L'escalation dei prezzi energetici spinta dalle tensioni in Medio Oriente e dai problemi logistici sul Reno solleva dubbi sulle tempistiche d'acquisto per famiglie e automobilisti.

BERNA – L'aumento dei prezzi del carburante e del gasolio da riscaldamento sta tornando a pesare sul budget delle famiglie e delle imprese svizzere. Le tensioni geopolitiche nello Stretto di Hormuz, unitamente alla secca del fiume Reno che complica la navigazione commerciale e alla fermata temporanea della raffineria di Cressier, hanno generato una pressione al rialzo sui listini locali.
Per le economie domestiche che utilizzano il gasolio da riscaldamento, il costo attuale si attesta a circa «1.60 franchi al litro». L'economista Norbert Rücker di Julius Bär rileva che la situazione riflette non solo l'andamento del greggio Brent, ma anche i sovrapprezzi dei raffinati e i costi specifici di trasporto fluviale verso la Svizzera. La raffineria di Cressier copre normalmente «poco più del 30% del fabbisogno svizzero di prodotti petroliferi», rendendo la sua sosta temporanea un fattore di ulteriore irrigidimento dell'offerta.

Sul fronte della mobilità, i listini alla pompa mostrano tensioni analoghe. «La benzina è tornata a costare in media più di due franchi al litro e il diesel è ancora più caro», confermando un rincaro diffuso su tutta la rete distributiva nazionale. Anche in questo caso l'evoluzione a breve termine dipenderà dall'integrità delle catene logistiche e dalla capacità delle raffinerie di soddisfare la domanda.
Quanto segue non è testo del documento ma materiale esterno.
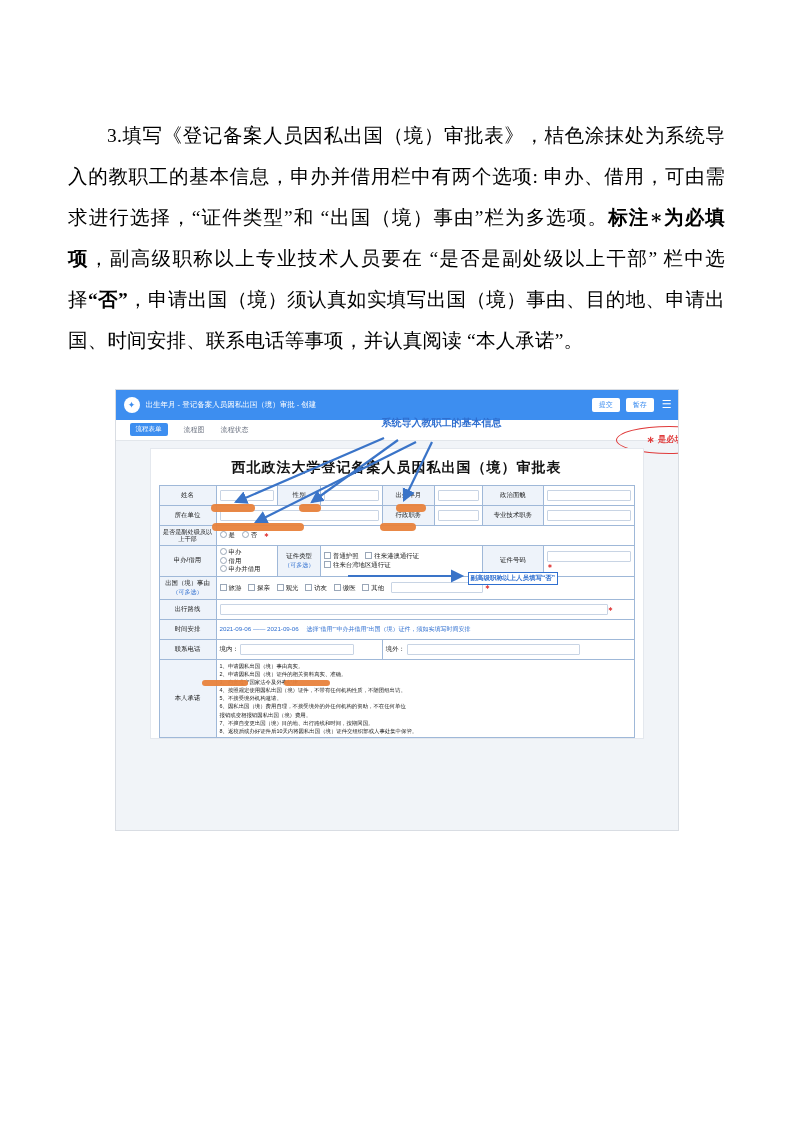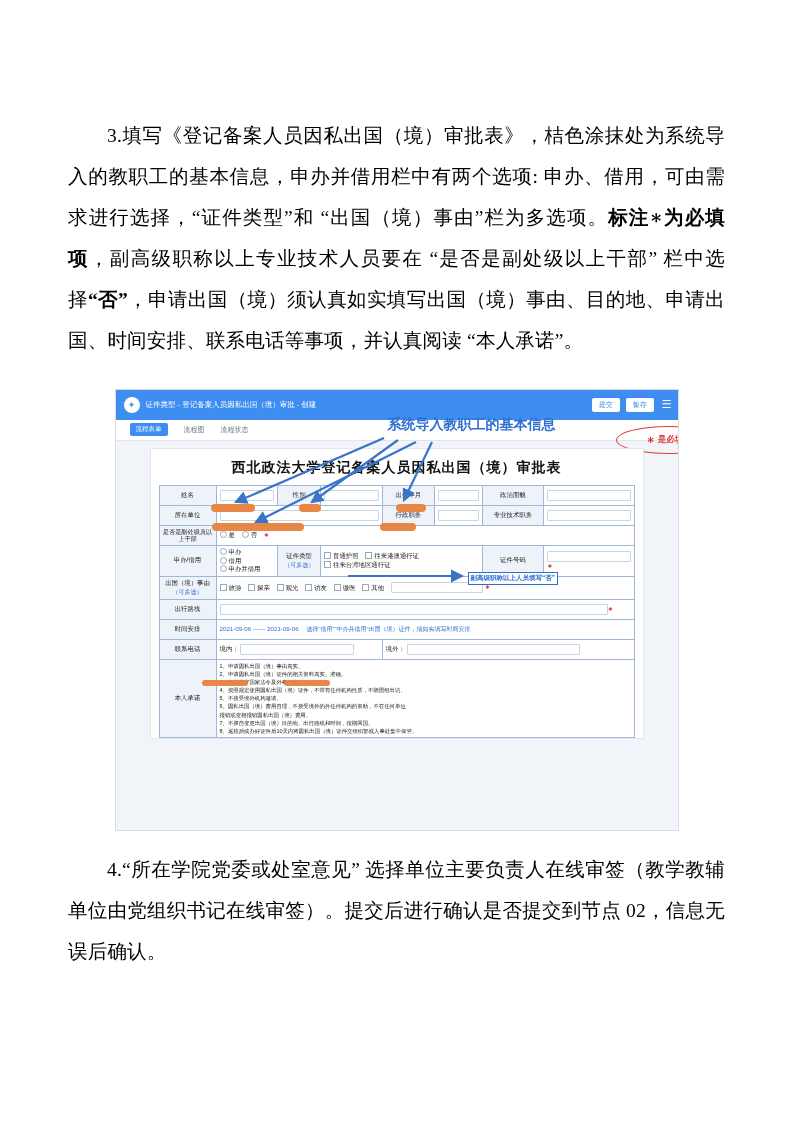"证件类型 - 登记备案人员因私出国（境）审批 - 创建" div.shot-topbar-title { text: 证件类型 -> 出生年月 }
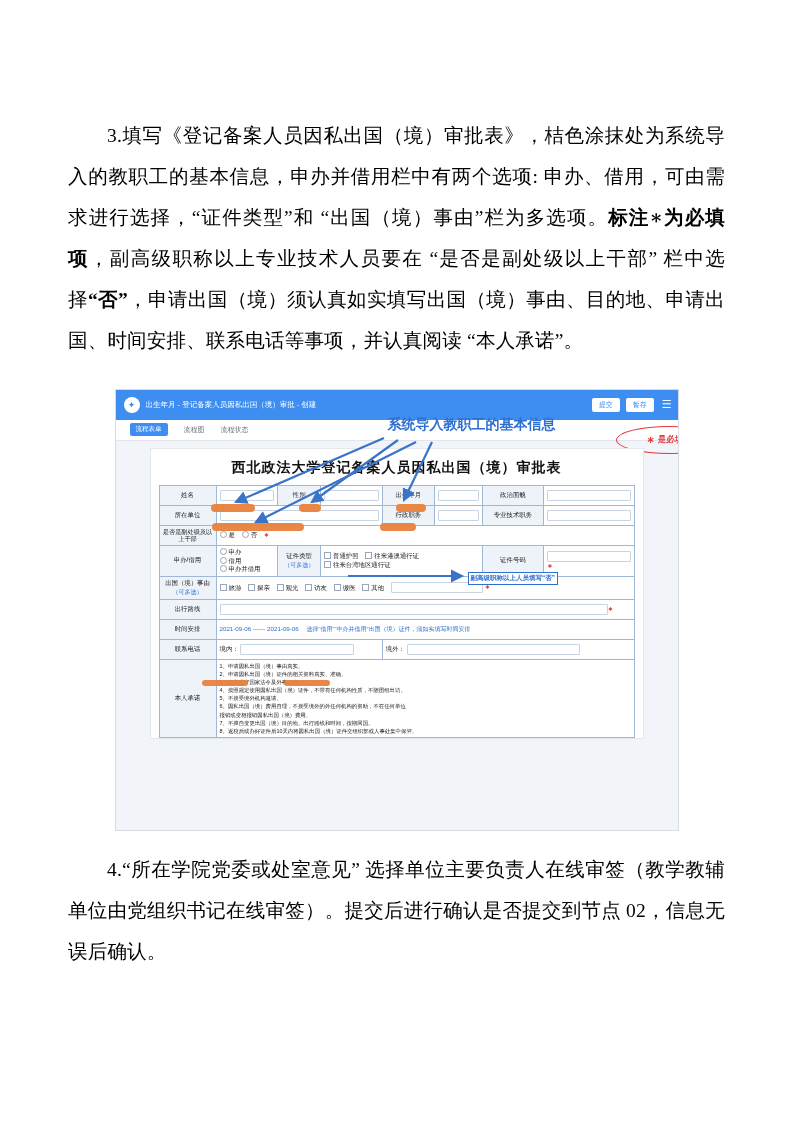"系统导入教职工的基本信息" .anno-blue-text { font-size: 14px -> 10px; margin-left: 6px -> none }
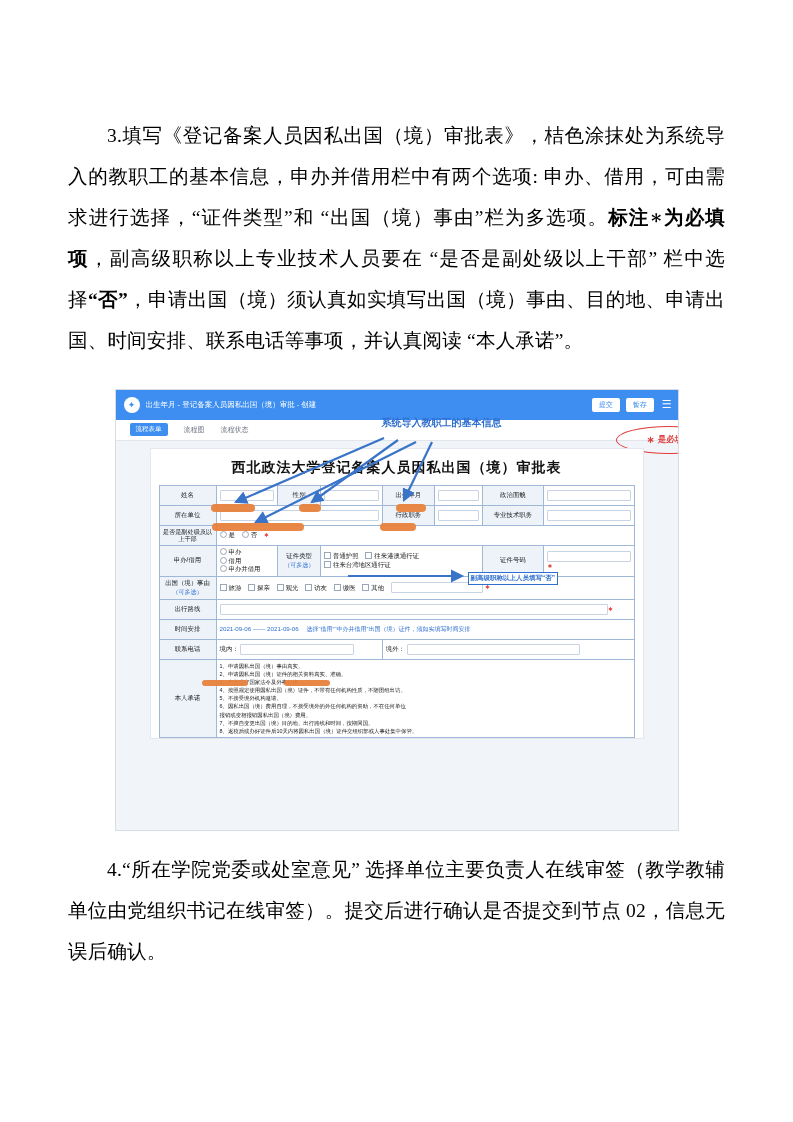"4.“所在学院党委或处室意见”" p.para { html: <p>4.“所在学院党委或处室意见” 选择单位主要负责人在线审签（教学教辅单位由党组织书记在线审签）。提交后进行确认是否提交到节点 02，信息无误后确认。</p> -> none }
In merito alle decisioni d'acquisto, l'esperto suggerisce cautela a chi non si trova in una situazione d'emergenza. Alcune componenti straordinarie dei costi logistici mostrano già primi segnali di ridimensionamento e Rücker ritiene che «chi può permetterselo potrebbe essere premiato dall'attesa» nei prossimi tre mesi. Ciononostante, il rischio di nuove fiammate speculative o di intoppi alle infrastrutture energetiche rimane un elemento d'incertezza per i consumatori.